═════ INPUT DATA
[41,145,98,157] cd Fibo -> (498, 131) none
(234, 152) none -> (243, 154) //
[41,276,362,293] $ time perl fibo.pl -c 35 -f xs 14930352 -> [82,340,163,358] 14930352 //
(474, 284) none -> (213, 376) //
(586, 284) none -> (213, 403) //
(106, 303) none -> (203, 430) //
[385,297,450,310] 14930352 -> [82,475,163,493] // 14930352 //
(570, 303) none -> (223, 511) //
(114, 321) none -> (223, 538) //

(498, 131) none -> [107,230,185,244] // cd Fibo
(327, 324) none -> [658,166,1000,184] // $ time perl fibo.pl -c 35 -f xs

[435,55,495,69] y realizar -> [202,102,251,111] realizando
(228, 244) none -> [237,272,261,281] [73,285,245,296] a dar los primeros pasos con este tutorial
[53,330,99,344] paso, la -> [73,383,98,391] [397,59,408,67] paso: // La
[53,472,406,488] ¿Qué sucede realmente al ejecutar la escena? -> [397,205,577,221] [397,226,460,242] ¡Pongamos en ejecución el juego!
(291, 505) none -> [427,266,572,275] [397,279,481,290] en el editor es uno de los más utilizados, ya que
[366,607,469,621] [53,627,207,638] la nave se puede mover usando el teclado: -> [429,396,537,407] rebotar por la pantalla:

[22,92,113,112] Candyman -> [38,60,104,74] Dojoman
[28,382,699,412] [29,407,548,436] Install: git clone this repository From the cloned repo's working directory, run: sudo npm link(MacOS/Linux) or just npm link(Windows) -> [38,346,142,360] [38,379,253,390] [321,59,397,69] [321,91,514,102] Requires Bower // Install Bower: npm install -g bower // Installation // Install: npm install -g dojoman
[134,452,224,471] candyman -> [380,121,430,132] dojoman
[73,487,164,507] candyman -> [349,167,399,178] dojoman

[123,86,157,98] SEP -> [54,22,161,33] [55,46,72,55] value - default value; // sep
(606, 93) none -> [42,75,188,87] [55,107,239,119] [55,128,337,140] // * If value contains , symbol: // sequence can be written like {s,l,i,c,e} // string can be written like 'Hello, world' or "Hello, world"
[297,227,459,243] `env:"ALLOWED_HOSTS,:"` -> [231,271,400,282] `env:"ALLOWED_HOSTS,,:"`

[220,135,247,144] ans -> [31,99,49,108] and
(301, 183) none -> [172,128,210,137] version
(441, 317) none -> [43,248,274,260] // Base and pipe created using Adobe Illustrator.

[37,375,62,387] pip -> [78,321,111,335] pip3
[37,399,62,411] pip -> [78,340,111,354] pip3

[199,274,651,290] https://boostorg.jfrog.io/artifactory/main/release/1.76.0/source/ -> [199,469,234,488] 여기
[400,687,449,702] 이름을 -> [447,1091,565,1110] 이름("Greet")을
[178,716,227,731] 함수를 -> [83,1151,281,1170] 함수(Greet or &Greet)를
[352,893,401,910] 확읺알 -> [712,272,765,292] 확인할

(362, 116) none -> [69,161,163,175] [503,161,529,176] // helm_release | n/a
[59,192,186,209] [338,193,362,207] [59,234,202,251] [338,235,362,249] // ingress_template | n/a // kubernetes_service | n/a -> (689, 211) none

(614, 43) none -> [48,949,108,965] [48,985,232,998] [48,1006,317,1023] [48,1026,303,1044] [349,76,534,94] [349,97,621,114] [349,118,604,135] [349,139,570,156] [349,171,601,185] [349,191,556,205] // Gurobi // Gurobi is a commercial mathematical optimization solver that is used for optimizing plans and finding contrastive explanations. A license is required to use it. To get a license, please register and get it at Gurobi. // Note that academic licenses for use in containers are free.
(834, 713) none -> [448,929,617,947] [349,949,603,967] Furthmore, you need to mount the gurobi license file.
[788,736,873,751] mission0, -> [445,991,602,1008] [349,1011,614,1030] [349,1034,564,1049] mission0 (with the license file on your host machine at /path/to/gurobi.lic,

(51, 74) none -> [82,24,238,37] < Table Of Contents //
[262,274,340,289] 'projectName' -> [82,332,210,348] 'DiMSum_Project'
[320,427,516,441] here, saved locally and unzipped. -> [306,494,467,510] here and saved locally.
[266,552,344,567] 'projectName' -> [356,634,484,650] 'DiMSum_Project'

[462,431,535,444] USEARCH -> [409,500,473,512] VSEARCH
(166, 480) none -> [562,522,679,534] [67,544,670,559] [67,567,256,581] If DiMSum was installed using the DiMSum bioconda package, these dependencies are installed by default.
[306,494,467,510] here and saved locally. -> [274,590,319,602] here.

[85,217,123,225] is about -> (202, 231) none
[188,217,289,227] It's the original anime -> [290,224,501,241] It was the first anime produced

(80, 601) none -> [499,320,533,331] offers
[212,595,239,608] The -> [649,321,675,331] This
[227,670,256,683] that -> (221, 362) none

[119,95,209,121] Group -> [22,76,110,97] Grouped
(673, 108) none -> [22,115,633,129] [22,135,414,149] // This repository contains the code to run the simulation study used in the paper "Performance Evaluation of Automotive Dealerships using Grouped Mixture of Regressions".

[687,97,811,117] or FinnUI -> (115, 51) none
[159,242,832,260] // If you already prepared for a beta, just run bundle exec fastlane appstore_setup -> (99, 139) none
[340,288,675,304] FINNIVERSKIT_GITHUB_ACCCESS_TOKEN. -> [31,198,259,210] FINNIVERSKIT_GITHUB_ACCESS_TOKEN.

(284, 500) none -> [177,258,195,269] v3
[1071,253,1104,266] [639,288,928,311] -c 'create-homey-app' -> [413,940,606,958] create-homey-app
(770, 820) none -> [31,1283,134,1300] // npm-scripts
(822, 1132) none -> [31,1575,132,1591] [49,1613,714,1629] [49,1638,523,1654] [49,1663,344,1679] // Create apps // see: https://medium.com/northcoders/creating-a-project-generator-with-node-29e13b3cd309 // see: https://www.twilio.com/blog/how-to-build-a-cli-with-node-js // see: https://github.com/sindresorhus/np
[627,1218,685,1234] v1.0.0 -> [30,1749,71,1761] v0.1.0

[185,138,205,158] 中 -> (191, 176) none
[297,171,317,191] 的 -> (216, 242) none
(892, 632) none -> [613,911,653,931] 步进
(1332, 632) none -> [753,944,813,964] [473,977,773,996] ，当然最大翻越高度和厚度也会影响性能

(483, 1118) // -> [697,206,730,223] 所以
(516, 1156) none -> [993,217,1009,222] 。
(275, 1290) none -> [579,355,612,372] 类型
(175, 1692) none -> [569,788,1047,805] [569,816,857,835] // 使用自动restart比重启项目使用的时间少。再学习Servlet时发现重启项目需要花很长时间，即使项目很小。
══════════
_ACTIVITY_
Make a verbatim copy of each record.

_SOLUTION FOR THIS PROBLEM_
[41,145,98,157] cd Fibo -> (498, 131) none
(234, 152) none -> (243, 154) //
[41,276,362,293] $ time perl fibo.pl -c 35 -f xs 14930352 -> [82,340,163,358] 14930352 //
(474, 284) none -> (213, 376) //
(586, 284) none -> (213, 403) //
(106, 303) none -> (203, 430) //
[385,297,450,310] 14930352 -> [82,475,163,493] // 14930352 //
(570, 303) none -> (223, 511) //
(114, 321) none -> (223, 538) //

(498, 131) none -> [107,230,185,244] // cd Fibo
(327, 324) none -> [658,166,1000,184] // $ time perl fibo.pl -c 35 -f xs

[435,55,495,69] y realizar -> [202,102,251,111] realizando
(228, 244) none -> [237,272,261,281] [73,285,245,296] a dar los primeros pasos con este tutorial
[53,330,99,344] paso, la -> [73,383,98,391] [397,59,408,67] paso: // La
[53,472,406,488] ¿Qué sucede realmente al ejecutar la escena? -> [397,205,577,221] [397,226,460,242] ¡Pongamos en ejecución el juego!
(291, 505) none -> [427,266,572,275] [397,279,481,290] en el editor es uno de los más utilizados, ya que
[366,607,469,621] [53,627,207,638] la nave se puede mover usando el teclado: -> [429,396,537,407] rebotar por la pantalla:

[22,92,113,112] Candyman -> [38,60,104,74] Dojoman
[28,382,699,412] [29,407,548,436] Install: git clone this repository From the cloned repo's working directory, run: sudo npm link(MacOS/Linux) or just npm link(Windows) -> [38,346,142,360] [38,379,253,390] [321,59,397,69] [321,91,514,102] Requires Bower // Install Bower: npm install -g bower // Installation // Install: npm install -g dojoman
[134,452,224,471] candyman -> [380,121,430,132] dojoman
[73,487,164,507] candyman -> [349,167,399,178] dojoman

[123,86,157,98] SEP -> [54,22,161,33] [55,46,72,55] value - default value; // sep
(606, 93) none -> [42,75,188,87] [55,107,239,119] [55,128,337,140] // * If value contains , symbol: // sequence can be written like {s,l,i,c,e} // string can be written like 'Hello, world' or "Hello, world"
[297,227,459,243] `env:"ALLOWED_HOSTS,:"` -> [231,271,400,282] `env:"ALLOWED_HOSTS,,:"`

[220,135,247,144] ans -> [31,99,49,108] and
(301, 183) none -> [172,128,210,137] version
(441, 317) none -> [43,248,274,260] // Base and pipe created using Adobe Illustrator.

[37,375,62,387] pip -> [78,321,111,335] pip3
[37,399,62,411] pip -> [78,340,111,354] pip3

[199,274,651,290] https://boostorg.jfrog.io/artifactory/main/release/1.76.0/source/ -> [199,469,234,488] 여기
[400,687,449,702] 이름을 -> [447,1091,565,1110] 이름("Greet")을
[178,716,227,731] 함수를 -> [83,1151,281,1170] 함수(Greet or &Greet)를
[352,893,401,910] 확읺알 -> [712,272,765,292] 확인할

(362, 116) none -> [69,161,163,175] [503,161,529,176] // helm_release | n/a
[59,192,186,209] [338,193,362,207] [59,234,202,251] [338,235,362,249] // ingress_template | n/a // kubernetes_service | n/a -> (689, 211) none

(614, 43) none -> [48,949,108,965] [48,985,232,998] [48,1006,317,1023] [48,1026,303,1044] [349,76,534,94] [349,97,621,114] [349,118,604,135] [349,139,570,156] [349,171,601,185] [349,191,556,205] // Gurobi // Gurobi is a commercial mathematical optimization solver that is used for optimizing plans and finding contrastive explanations. A license is required to use it. To get a license, please register and get it at Gurobi. // Note that academic licenses for use in containers are free.
(834, 713) none -> [448,929,617,947] [349,949,603,967] Furthmore, you need to mount the gurobi license file.
[788,736,873,751] mission0, -> [445,991,602,1008] [349,1011,614,1030] [349,1034,564,1049] mission0 (with the license file on your host machine at /path/to/gurobi.lic,

(51, 74) none -> [82,24,238,37] < Table Of Contents //
[262,274,340,289] 'projectName' -> [82,332,210,348] 'DiMSum_Project'
[320,427,516,441] here, saved locally and unzipped. -> [306,494,467,510] here and saved locally.
[266,552,344,567] 'projectName' -> [356,634,484,650] 'DiMSum_Project'

[462,431,535,444] USEARCH -> [409,500,473,512] VSEARCH
(166, 480) none -> [562,522,679,534] [67,544,670,559] [67,567,256,581] If DiMSum was installed using the DiMSum bioconda package, these dependencies are installed by default.
[306,494,467,510] here and saved locally. -> [274,590,319,602] here.

[85,217,123,225] is about -> (202, 231) none
[188,217,289,227] It's the original anime -> [290,224,501,241] It was the first anime produced

(80, 601) none -> [499,320,533,331] offers
[212,595,239,608] The -> [649,321,675,331] This
[227,670,256,683] that -> (221, 362) none

[119,95,209,121] Group -> [22,76,110,97] Grouped
(673, 108) none -> [22,115,633,129] [22,135,414,149] // This repository contains the code to run the simulation study used in the paper "Performance Evaluation of Automotive Dealerships using Grouped Mixture of Regressions".

[687,97,811,117] or FinnUI -> (115, 51) none
[159,242,832,260] // If you already prepared for a beta, just run bundle exec fastlane appstore_setup -> (99, 139) none
[340,288,675,304] FINNIVERSKIT_GITHUB_ACCCESS_TOKEN. -> [31,198,259,210] FINNIVERSKIT_GITHUB_ACCESS_TOKEN.

(284, 500) none -> [177,258,195,269] v3
[1071,253,1104,266] [639,288,928,311] -c 'create-homey-app' -> [413,940,606,958] create-homey-app
(770, 820) none -> [31,1283,134,1300] // npm-scripts
(822, 1132) none -> [31,1575,132,1591] [49,1613,714,1629] [49,1638,523,1654] [49,1663,344,1679] // Create apps // see: https://medium.com/northcoders/creating-a-project-generator-with-node-29e13b3cd309 // see: https://www.twilio.com/blog/how-to-build-a-cli-with-node-js // see: https://github.com/sindresorhus/np
[627,1218,685,1234] v1.0.0 -> [30,1749,71,1761] v0.1.0

[185,138,205,158] 中 -> (191, 176) none
[297,171,317,191] 的 -> (216, 242) none
(892, 632) none -> [613,911,653,931] 步进
(1332, 632) none -> [753,944,813,964] [473,977,773,996] ，当然最大翻越高度和厚度也会影响性能

(483, 1118) // -> [697,206,730,223] 所以
(516, 1156) none -> [993,217,1009,222] 。
(275, 1290) none -> [579,355,612,372] 类型
(175, 1692) none -> [569,788,1047,805] [569,816,857,835] // 使用自动restart比重启项目使用的时间少。再学习Servlet时发现重启项目需要花很长时间，即使项目很小。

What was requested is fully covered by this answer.